Spezzare questi circuiti di potere, investimenti, amicizie e denaro. Tagliare (questi sì!!!) veri sprechi di denaro pubblico. Questo sarebbe davvero il cambiamento. Questo sarebbe rivoluzionario.

Il cambiamento da apportare

-Usare le risorse per riaprire gli ospedali pubblici
-Attivare e riattivare negli ospedali pubblici i reparti chiusi, le funzionalità e le specialità necessarie, il cui accesso sia garantito a tutti e la cui finalità essenziale sia il paziente e non il bilancio
-Formare e assumere nel pubblico personale medico specializzato che manca o che preferisce lavorare nel privato o che fugge all’estero.
-Limitare drasticamente le possibilità, gli ambiti e i meccanismi per i quali la sanità e tutto ciò che le ruota intorno, costituisce oggi uno dei più grandi “bottini” da spartirsi tra investitori e non.
-Restituire energie, dignità, risorse, qualità e slancio alla sanità pubblica perché incondizionato e libero da logiche di profitto deve essere lo spirito con cui ci si pone di fronte a un malato, un paziente, un cittadino bisognoso di cure, di terapie, di assistenza.

 

In Commissione Sanità non ci hanno voluto ascoltare

Questo e molto altro il Comitato Pro Ospedali Pubblici delle Marche avrebbe esposto in Commissione sanità nell’ambito della discussione sul piano socio sanitario regionale. Riflessioni di buon senso che nascono dell’ascolto profondo dei disagi dei cittadini e dalle testimonianze raccolte. Avremmo portato anche dati (certo!), analisi, grafici, tabelle piene di numeri, tanto cari ai nostri burocrati matematici, geometri, contabili… ma sempre partendo dall’esperienza, sempre partendo della centralità della persona, sempre partendo dall’inviolabilità dei diritti dell’individuo e del malato. Avremmo fatto e detto questo. E altro.
Ma hanno valutato di non volerci ascoltare. In compenso sono stati ricevuti molti di coloro che in quei circuiti di potere e in quelle reti di collaborazioni e conoscenze ci navigano continuativamente o ci si adagiano a capo chino.
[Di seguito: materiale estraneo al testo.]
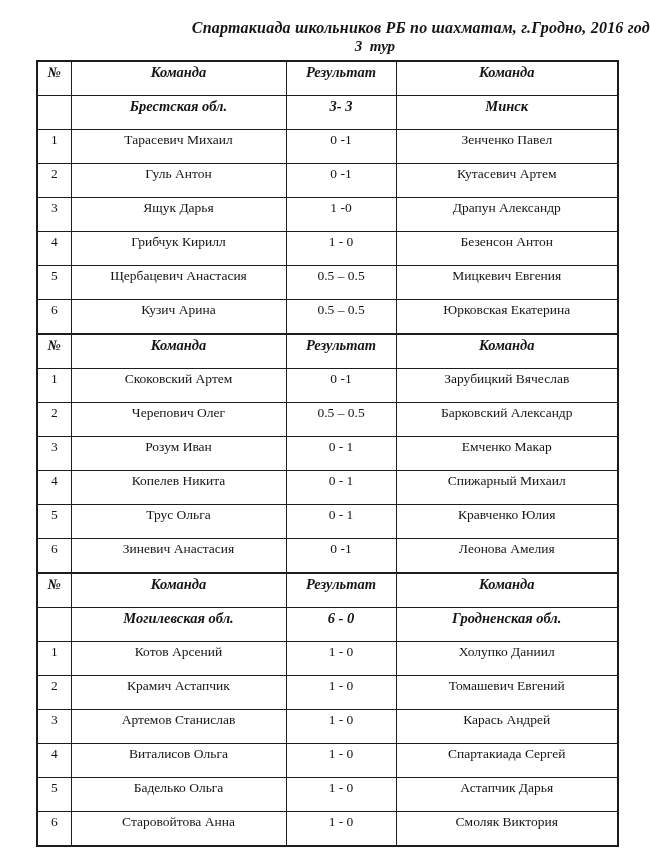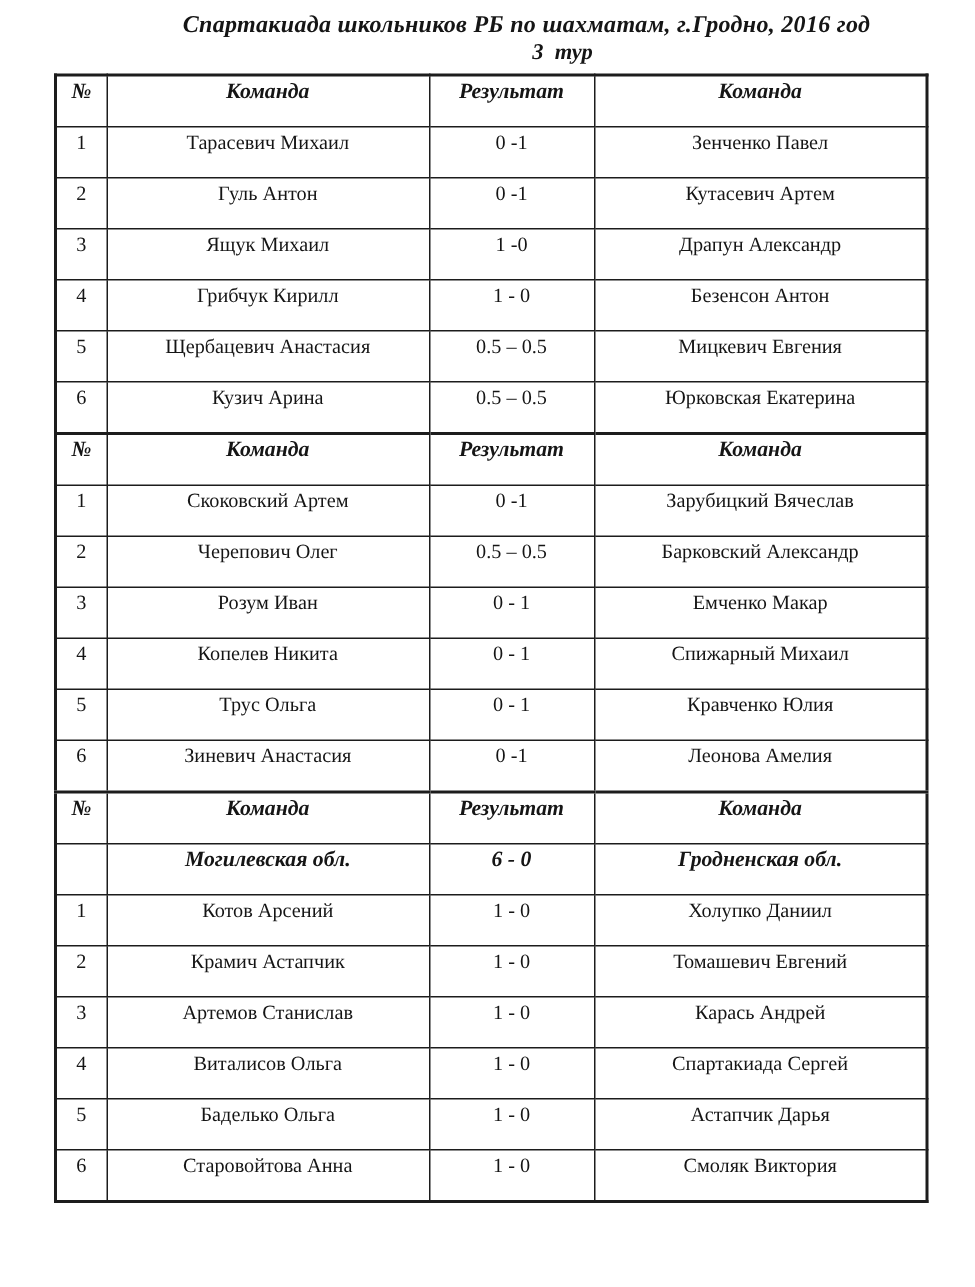"Спартакиада школьников РБ по шахматам," .doc-title { padding-top: 7px -> 18px; text-align: center -> right }
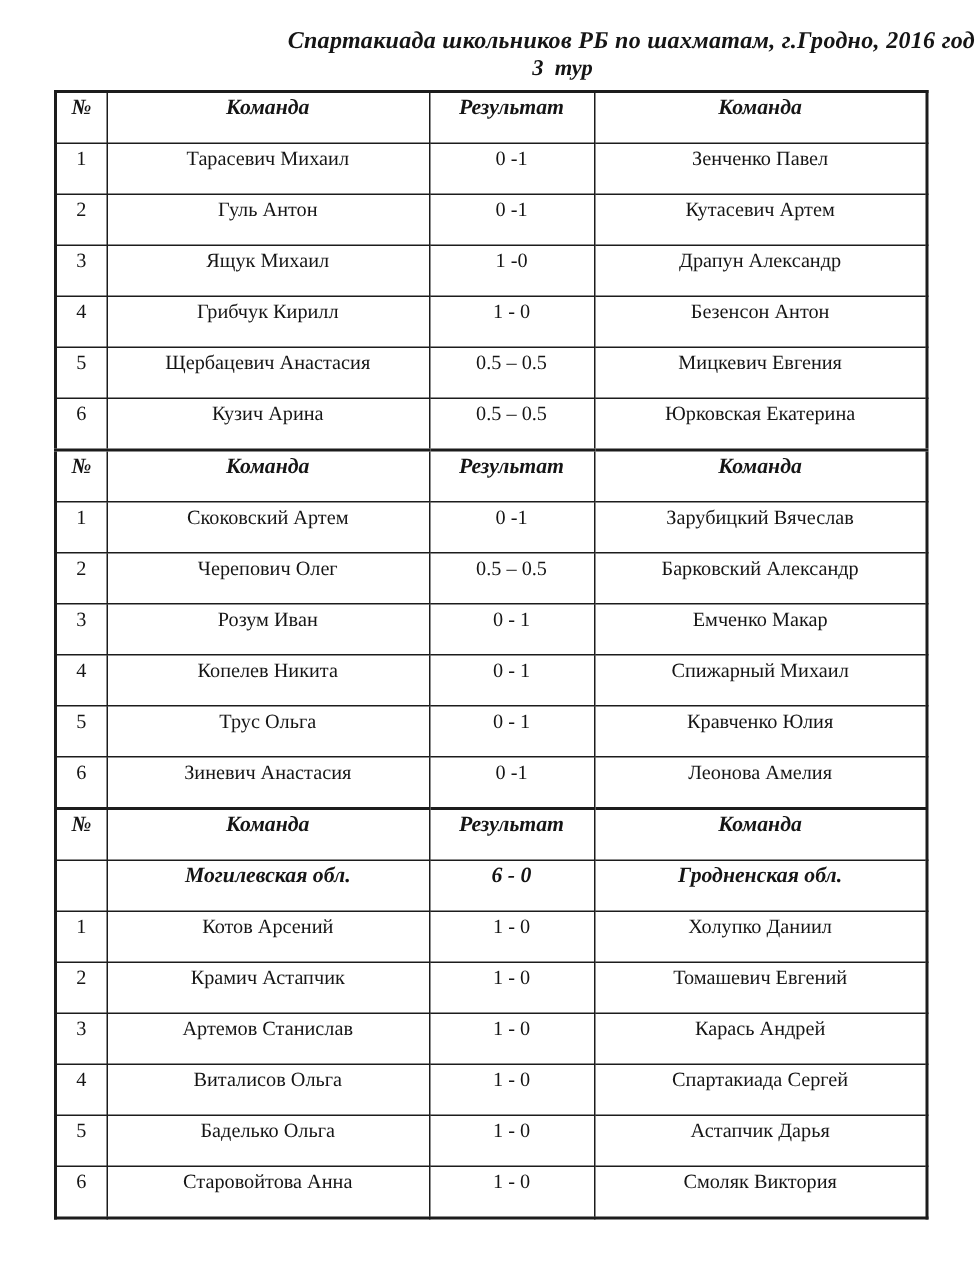"Брестская обл." tr.team { html: none -> <tr> <td></td> <td>Брестская обл.</td> <td>3- 3</td> <td>Минск</td> </tr> }
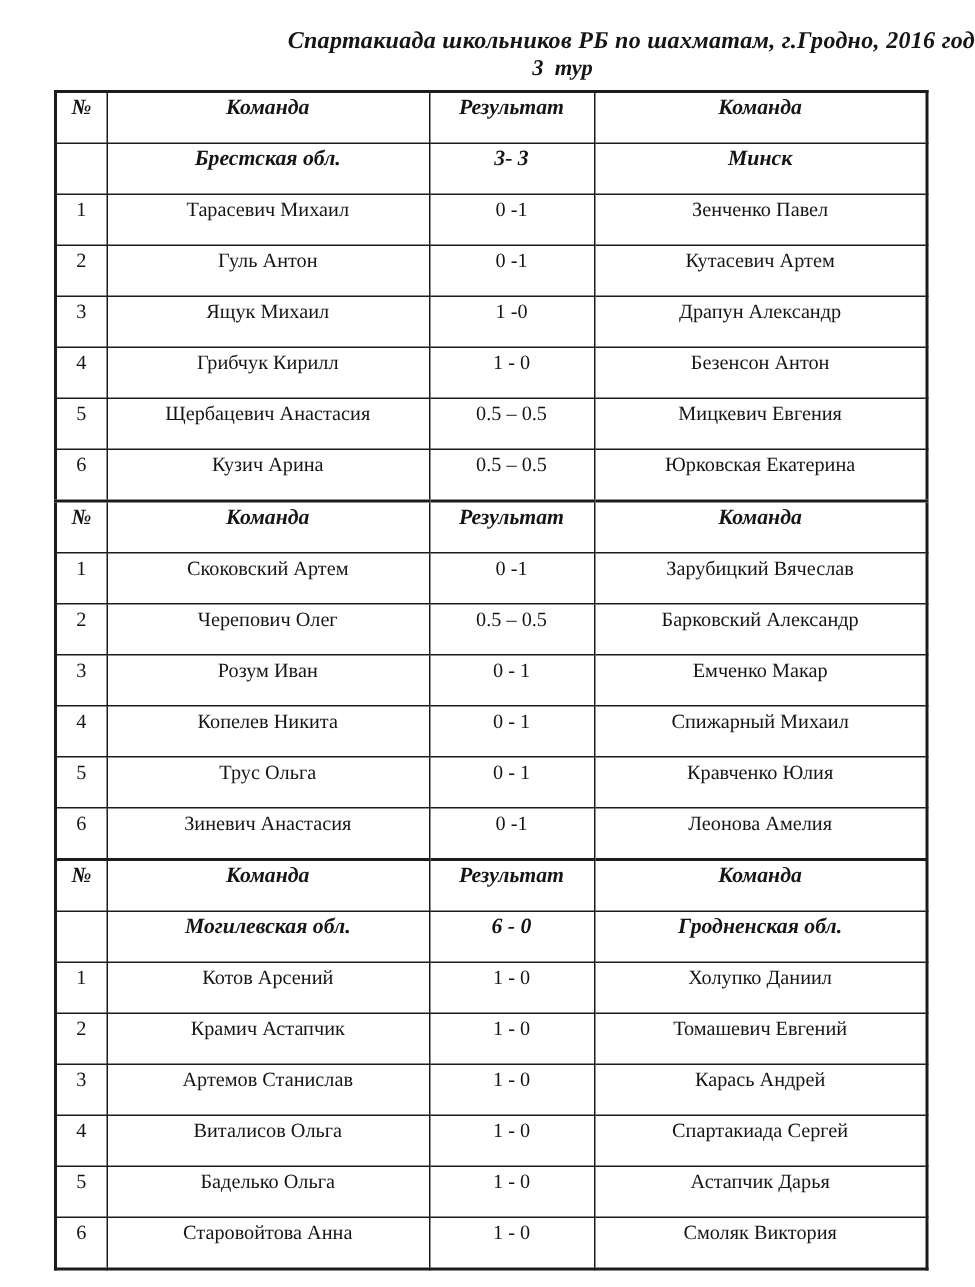"Ящук Михаил" td { text: Михаил -> Дарья }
Tutti coloro che con le proprie scelte, il proprio silenzio, la propria mediazione facilitano oggi ed hanno facilitato in questi anni l’instaurazione e il consolidamento di tali pratiche porteranno sulla propria coscienza il peso di aver contribuito allo smantellamento non solo della sanità pubblica ma dello Stato di diritto.